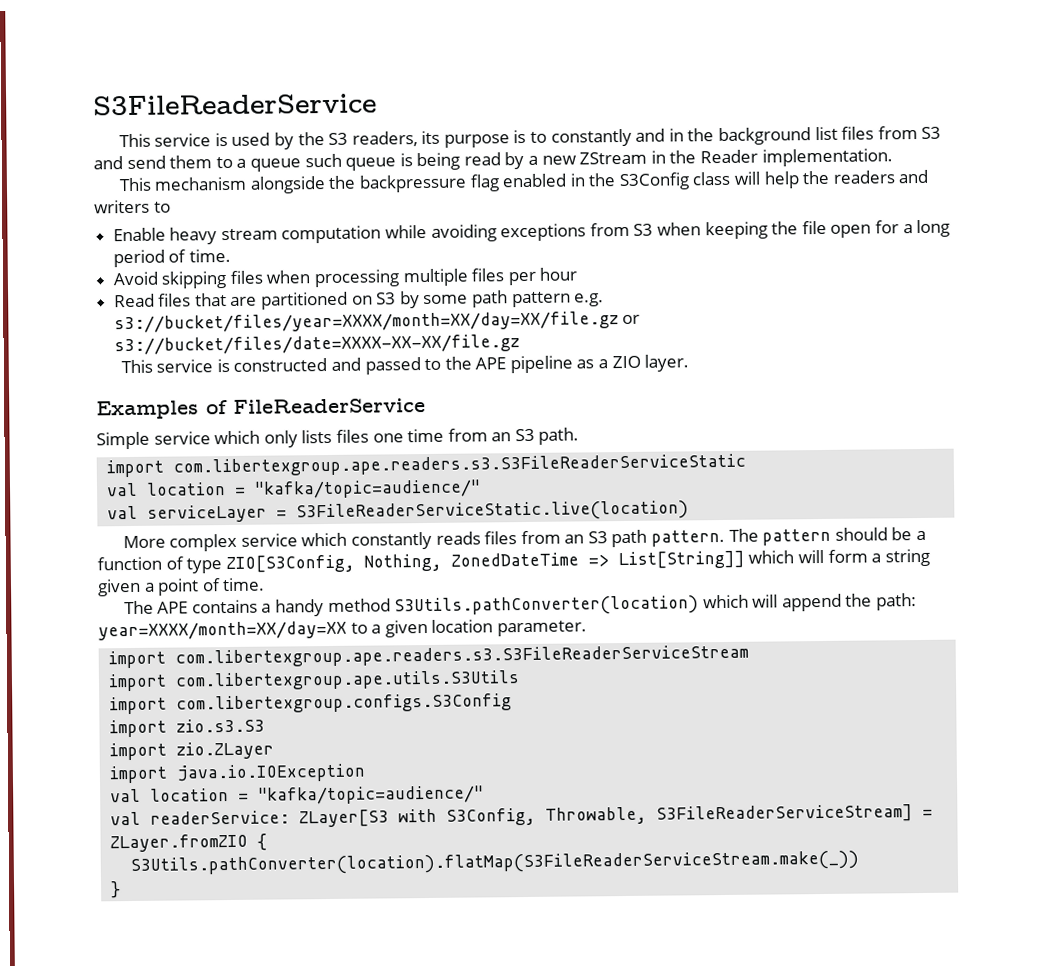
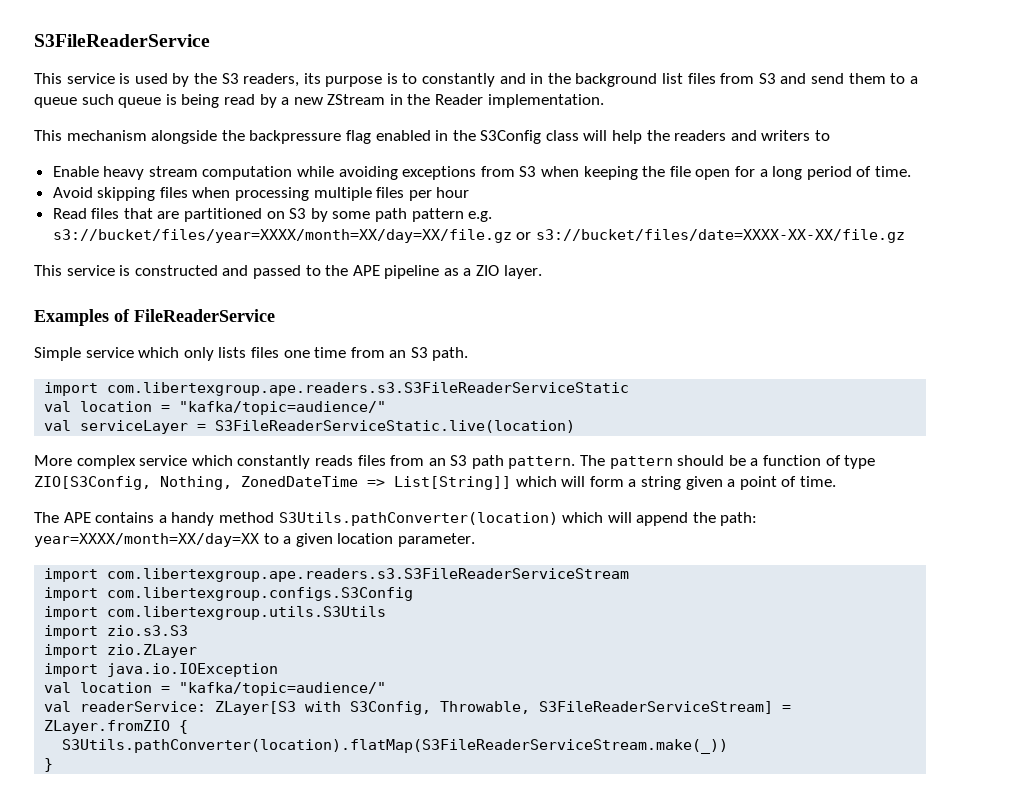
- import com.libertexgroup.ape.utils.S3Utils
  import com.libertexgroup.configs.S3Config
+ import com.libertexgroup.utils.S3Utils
--
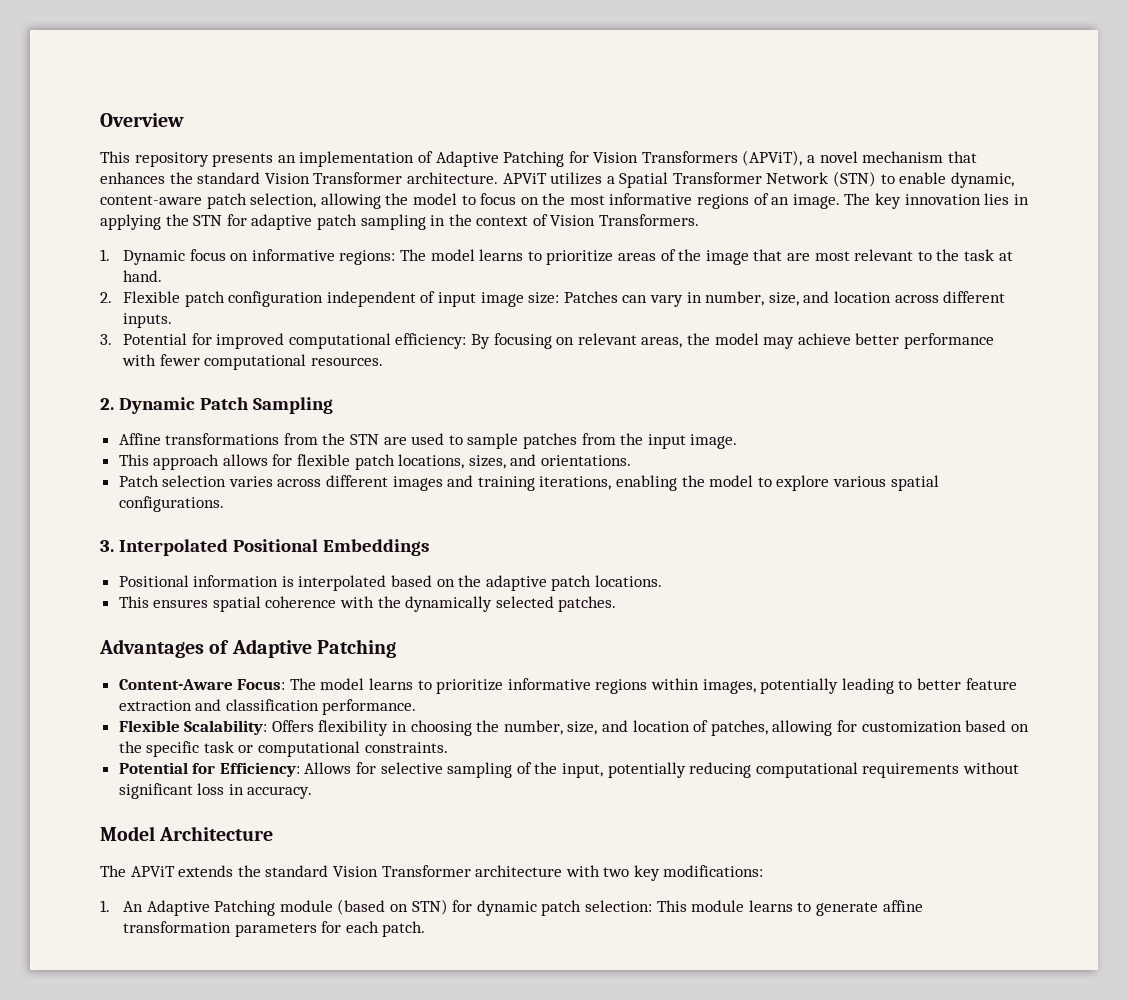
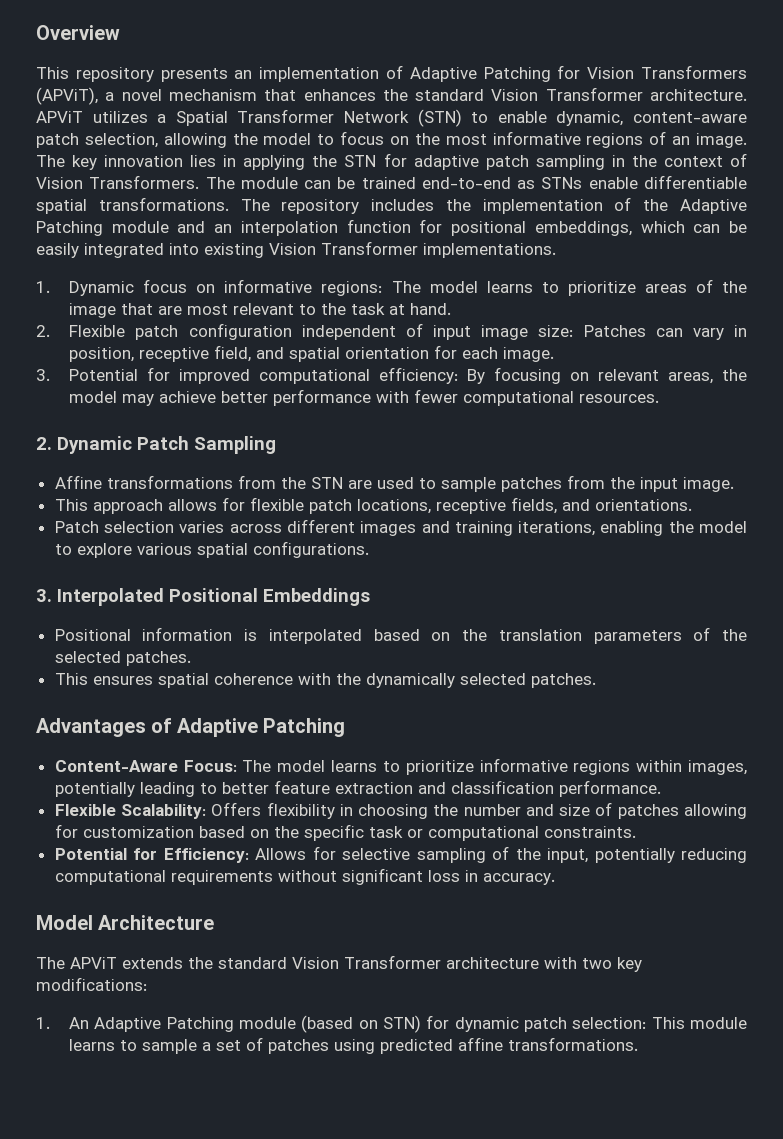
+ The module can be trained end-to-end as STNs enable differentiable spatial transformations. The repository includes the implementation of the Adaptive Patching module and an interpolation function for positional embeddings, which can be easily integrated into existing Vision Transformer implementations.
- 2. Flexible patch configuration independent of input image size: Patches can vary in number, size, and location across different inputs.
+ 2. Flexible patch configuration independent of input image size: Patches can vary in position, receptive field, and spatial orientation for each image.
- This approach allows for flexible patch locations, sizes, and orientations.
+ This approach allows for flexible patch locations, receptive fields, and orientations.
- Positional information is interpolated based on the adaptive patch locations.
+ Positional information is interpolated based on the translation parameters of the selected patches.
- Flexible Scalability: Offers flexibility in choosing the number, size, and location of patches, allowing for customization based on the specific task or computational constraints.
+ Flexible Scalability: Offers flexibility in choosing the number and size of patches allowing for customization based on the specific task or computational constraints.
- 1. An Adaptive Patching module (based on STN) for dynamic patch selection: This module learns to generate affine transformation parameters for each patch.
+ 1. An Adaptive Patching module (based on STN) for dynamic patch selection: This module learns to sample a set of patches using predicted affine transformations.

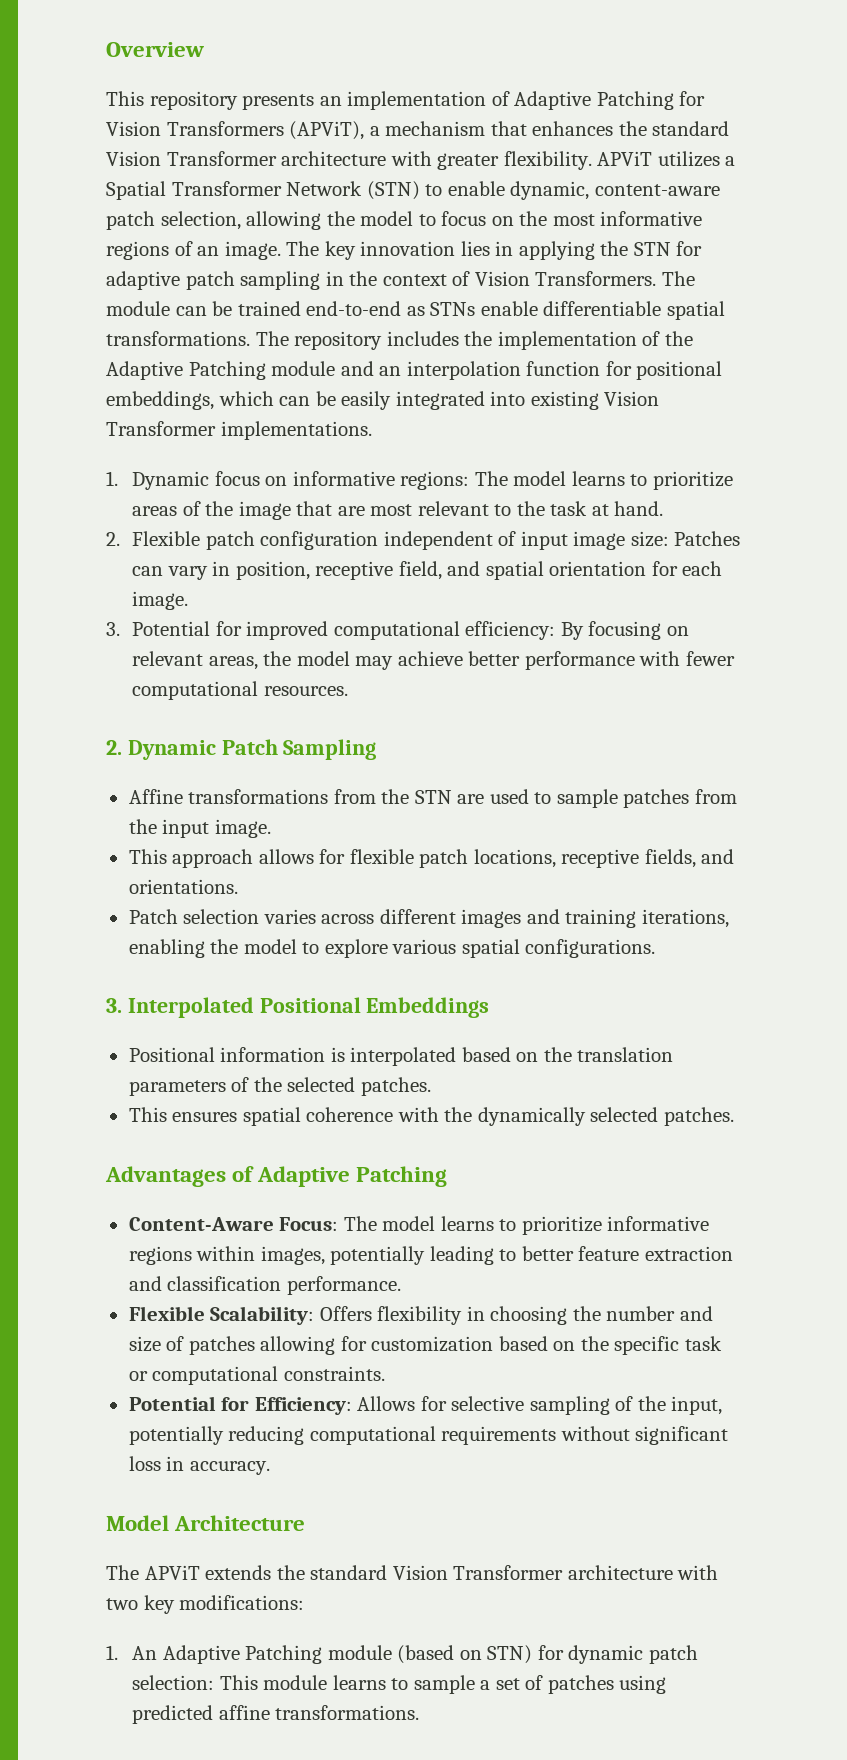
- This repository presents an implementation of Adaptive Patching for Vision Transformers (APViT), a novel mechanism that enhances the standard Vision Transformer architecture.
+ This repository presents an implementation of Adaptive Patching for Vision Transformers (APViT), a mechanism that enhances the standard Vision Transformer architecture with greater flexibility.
* * *
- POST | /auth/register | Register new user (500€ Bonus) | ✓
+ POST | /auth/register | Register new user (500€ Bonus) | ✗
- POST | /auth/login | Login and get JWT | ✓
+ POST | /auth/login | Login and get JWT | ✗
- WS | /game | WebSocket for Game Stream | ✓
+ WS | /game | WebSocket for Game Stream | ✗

**TASK GOAL**. Here the output must be the lines above from the line with "(500€ Bonus) | ✗" to the line with "Game Stream | ✗", both included, duplicated word for word and nothing else.

**ANSWER FOR THIS EXERCISE**.
+ POST | /auth/register | Register new user (500€ Bonus) | ✗
- POST | /auth/login | Login and get JWT | ✓
+ POST | /auth/login | Login and get JWT | ✗
- WS | /game | WebSocket for Game Stream | ✓
+ WS | /game | WebSocket for Game Stream | ✗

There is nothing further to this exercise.